Поэтому вероятно, что все учение, или доктрина, так называемого искупления (которое, как утверждают, осуществляется посредством действия одного лица вместо другого) было первоначально сфабриковано с целью ввести в употребление все эти вторичные искупления за деньги, и отрывки в книгах, на которых построена идея или теория искупления, были составлены и сфабрикованы с той же целью.

Почему мы должны верить церкви, когда она говорит нам, что эти книги подлинны во всех своих частях, больше, чем когда она нам говорит что-либо иное или рассказывает о чудесах, которые она якобы совершила? Она определенно могла сфабриковать писания. ибо она умеет писать; рассматриваемые же писания по своей композиции таковы, что любой смог бы это сделать. А что она это действительно совершила, так это не более невероятно, чем доступные для нее и совершенные ею, по ее утверждению, чудеса.

Так как нельзя, за давностью лет, представить внешнего доказательства того, сфабриковала ли церковь учение об искуплении или нет (ибо это свидетельство, будь оно за или против, само подвергалось бы такому же подозрению в фальсификации), можно лишь сослаться на внутренние свидетельства, содержащиеся в самом учении, и эти свидетельства не без основания говорят в пользу того, что оно сфабриковано. Ведь они показывают, что доктрина искупления основана на денежной, а не на нравственной справедливости.

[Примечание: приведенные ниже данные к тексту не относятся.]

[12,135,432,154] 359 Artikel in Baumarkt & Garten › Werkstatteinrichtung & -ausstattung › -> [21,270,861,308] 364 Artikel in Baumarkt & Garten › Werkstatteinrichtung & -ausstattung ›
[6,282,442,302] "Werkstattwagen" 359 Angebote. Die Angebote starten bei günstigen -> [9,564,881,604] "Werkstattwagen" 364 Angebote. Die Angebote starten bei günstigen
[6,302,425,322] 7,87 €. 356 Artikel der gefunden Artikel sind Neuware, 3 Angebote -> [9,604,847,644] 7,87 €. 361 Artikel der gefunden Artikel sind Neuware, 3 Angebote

Если я должен деньги и не могу уплатить долг, а заимодавец угрожает посадить меня в тюрьму, другое лицо может взять на себя долг и уплатить за меня. Но если я совершил преступление, дело меняется коренным образом. Нравственная справедливость не может принять невинного за виновного, если даже он предложит себя сам. Предположить, что правосудие так поступает,— значит уничтожить самый принцип его существования: оно будет тогда не правосудием, а неразборчивым возмездием. Одно это соображение показывает, что доктрина искупления основана на голой коммерческой идее, соответствующей идее задолженности, которую может покрыть кто угодно. И так как эта корыстолюбивая идея в свою очередь соответствует системе вторичного искупления, приобретаемого у церкви за деньги, очень возможно, что и то и другое учение сфабриковано одними и теми же лицами, так что на деле нет никакого искупления,— все это басня, и человек находится в том же отношении к своему творцу, в каком он находился с самого начала своего существования. Думать так — высшее утешение для человека.